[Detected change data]
========================================

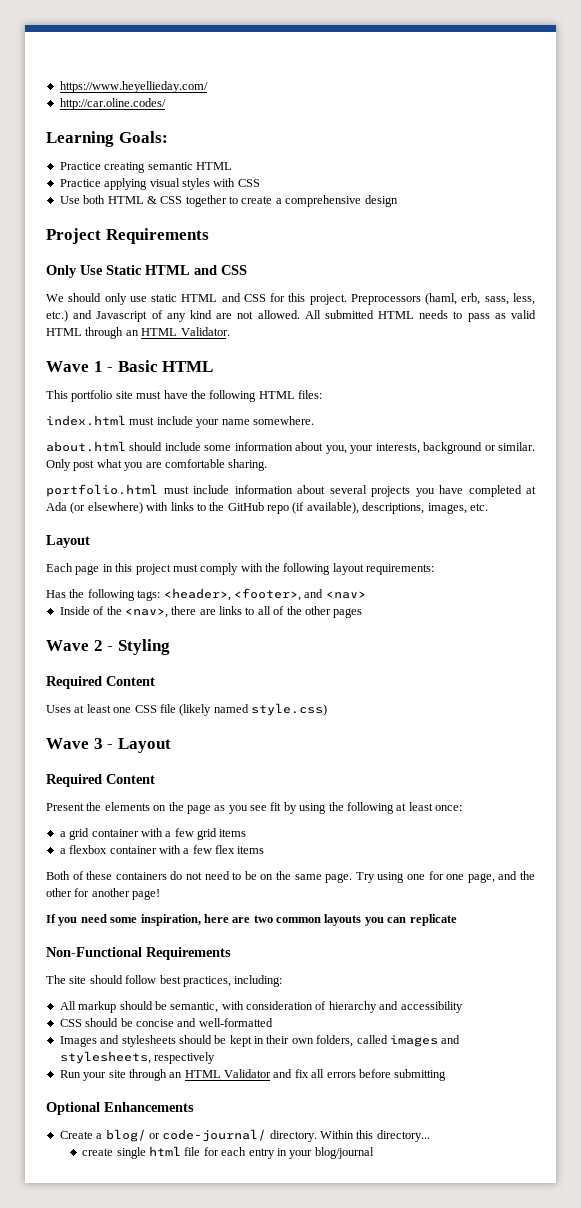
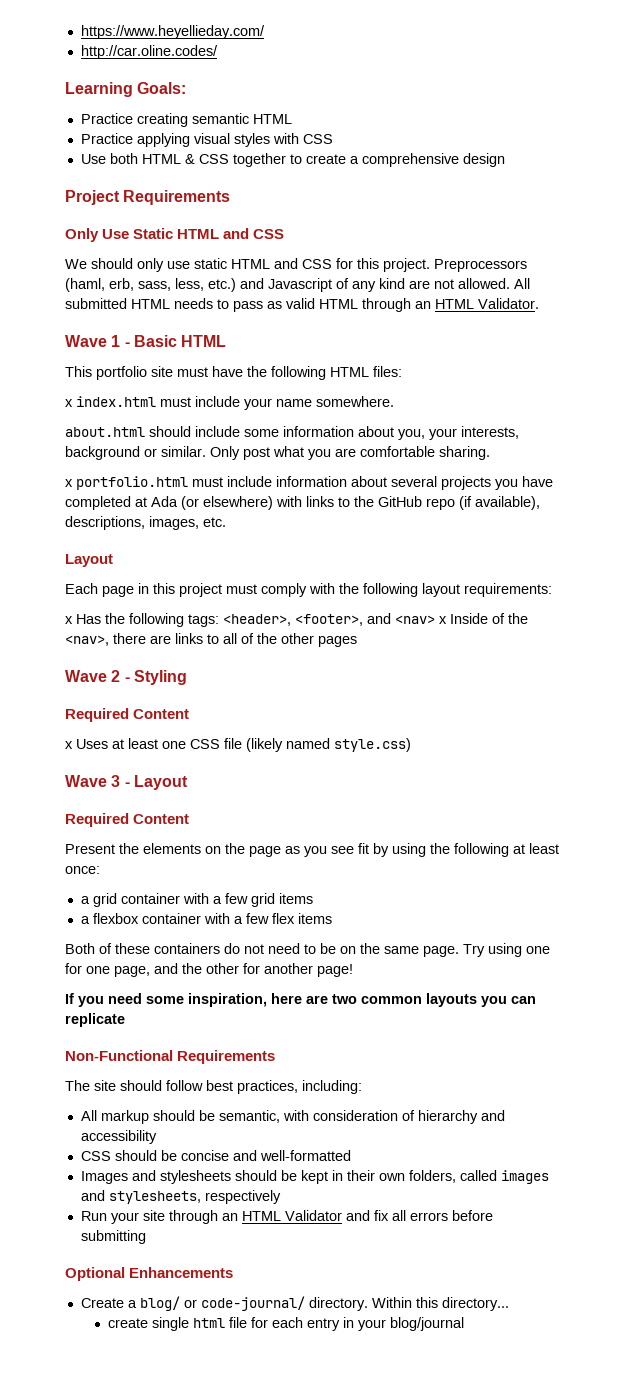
(322, 394) none -> [65,399,73,407] x
(268, 465) none -> [65,479,73,487] x
(435, 569) none -> [65,616,73,624] x
(366, 595) // -> [439,616,447,624] x
(155, 681) none -> [65,741,73,749] x

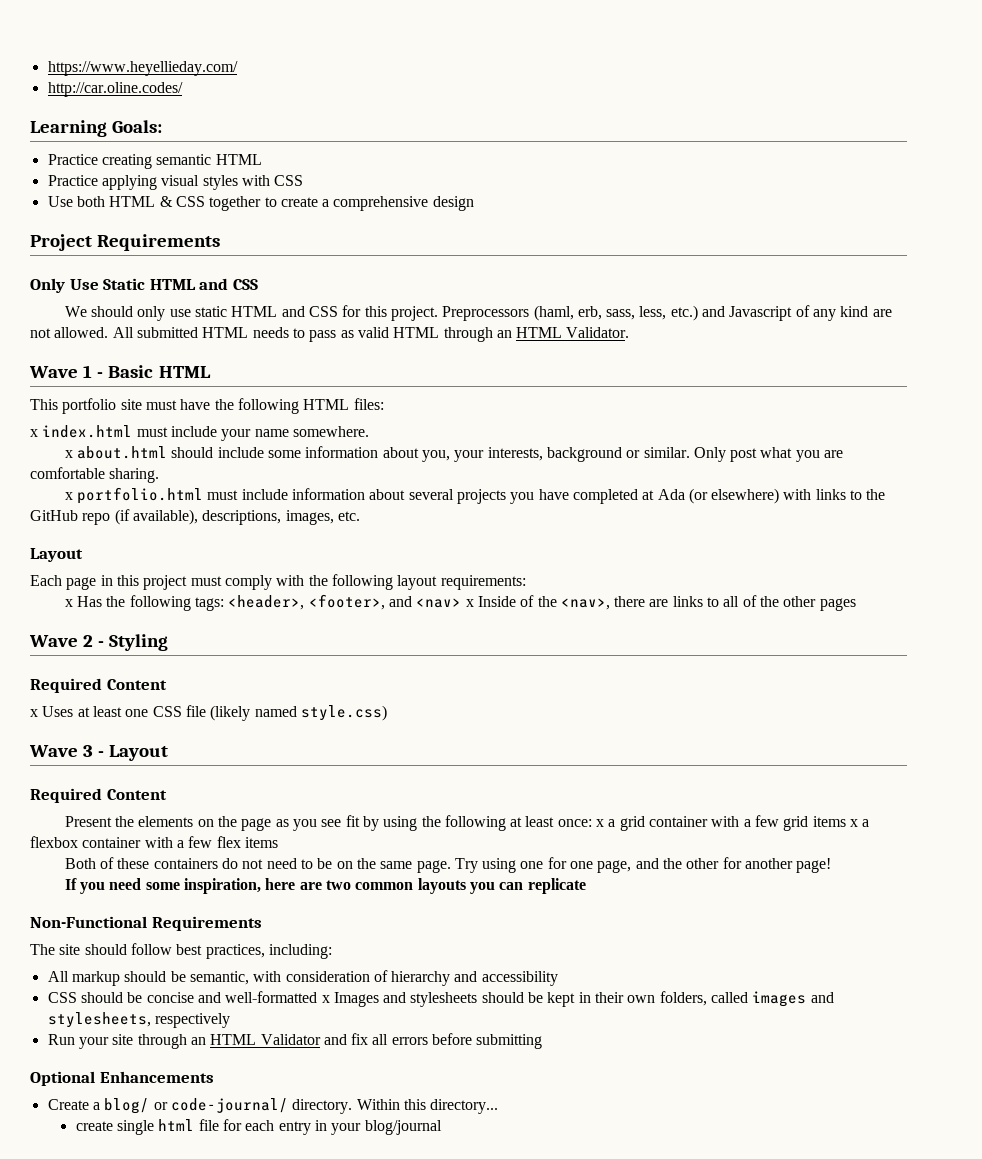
(394, 401) none -> [64,450,73,458] x
(100, 870) // -> [596,819,605,827] x
(313, 898) // -> [850,819,859,827] x
(351, 1155) // -> [321,995,330,1003] x

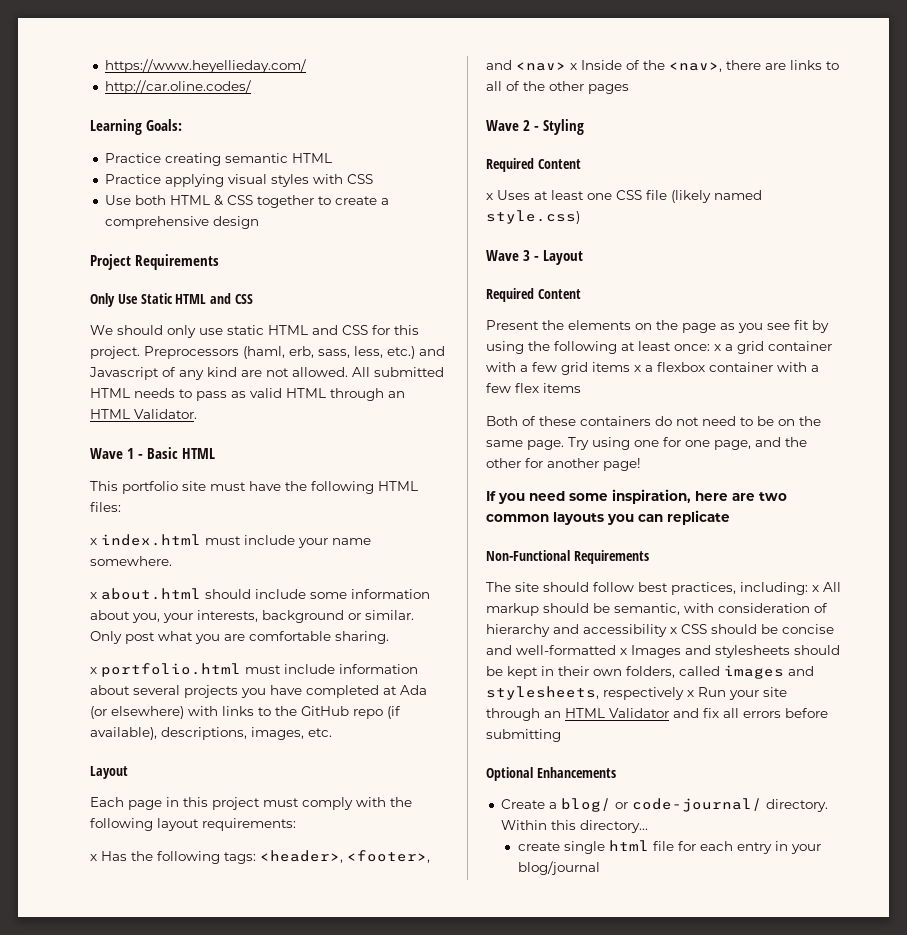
(332, 951) // -> [812,585,819,592] x
(558, 978) // -> [670,627,677,634] x
(230, 1020) // -> [687,690,694,697] x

========================================

- **WORK TO COMPLETE**
List all lines above in which the string "none" appears.

- **SOLVED PROBLEM**
(322, 394) none -> [65,399,73,407] x
(268, 465) none -> [65,479,73,487] x
(435, 569) none -> [65,616,73,624] x
(155, 681) none -> [65,741,73,749] x
(394, 401) none -> [64,450,73,458] x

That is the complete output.